Awsome looking bud, My DPWW did not have the purple hue.


----------



## bombbudpuffa (Aug 17, 2007)

> My DPWW did not have the purple hue.


I think this is a lighting trick.


----------



## screwdriver (Aug 17, 2007)

Not a trick. My mistake. Change the contrast and brightness too much. Just noticed it myself two second before BBP.


----------



## stonedsmithy (Aug 18, 2007)

dam mate that is one sexy lookin bud nice cant wait to see it before harvest


----------



## screwdriver (Aug 19, 2007)

Here is a better pic.



She is impressing me, very beautiful buddage. I'm shooting for BPOTM. Just trying to catch her in a natural smile. No purple hue.


----------



## clever_intuition (Aug 19, 2007)

B-E-A-UUUUTIFUL!


----------



## dobbieman2259 (Sep 20, 2007)

Jimi Henderix would be proud of you


----------



## dmack (Sep 23, 2007)

Soo White. Looks beautiful. Good job


----------



## Rdrose (Sep 23, 2007)

She is a beauty, SD.  Keep up the good work!!


----------



## THE BROTHER'S GRUNT (Sep 24, 2007)

*You should be getting excited mang she looks great. :aok: *


----------



## screwdriver (Oct 31, 2007)

This is the next generation of my white widow. From Esther at day 50 when harvested. 



Thanks to those that voted for her in the BPOTM.


----------



## BluntFullOfKush (Oct 31, 2007)

thats a mighty fine bud ya got there looks really sticky


----------



## screwdriver (Nov 1, 2007)

Thanks Brother. I have to clean the scissors now. 

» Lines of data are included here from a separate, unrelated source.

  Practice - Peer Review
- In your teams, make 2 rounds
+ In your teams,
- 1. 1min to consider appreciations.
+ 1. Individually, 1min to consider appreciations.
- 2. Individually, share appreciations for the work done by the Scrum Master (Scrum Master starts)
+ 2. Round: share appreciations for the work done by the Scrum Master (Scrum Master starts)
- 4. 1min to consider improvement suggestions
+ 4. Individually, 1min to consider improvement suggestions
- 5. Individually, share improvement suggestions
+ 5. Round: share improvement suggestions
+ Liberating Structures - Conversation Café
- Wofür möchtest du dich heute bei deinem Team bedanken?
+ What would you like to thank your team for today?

Here's the the last Esther all trimmed. I love the look of it shaved.


----------



## Rdrose (Nov 2, 2007)

*Beautiful...before AND after!!  Very nice SD!*


----------



## THE BROTHER'S GRUNT (Nov 2, 2007)

*Great job mang. Tell ya one thing it's gonna be some killer smoke. Once again great job. :aok: *


----------



## sportcardiva (Nov 30, 2007)

wow looks really good


----------



## screwdriver (Nov 30, 2007)

Thanks for the comments. I do enjoy her smoke. Its been fun to try her cured in the different ways. Got enough of my cooler cure WW for a joint now I'm waiting for the right time to smoke it. Esther is jarred up and sitting at 70% rh and about thirty days from harvest. Best for smoking in my pipes. Its too wet for me to roll.



Wake and Bake time.


----------



## akirahz (Dec 15, 2007)

wow how much did you get dry from that dpww?


----------



## screwdriver (Dec 15, 2007)

I don't weigh anymore. I calculate in days. About 40 days worth.


----------



## nixon (Jan 15, 2008)

yeah id say its a good candidate for bpotm


----------



## morrispk (Apr 5, 2008)

Very nice, i got excited looking at it haha


----------



## captainbh420 (Nov 12, 2008)

send me some, i wanna put that stuff in my bong


----------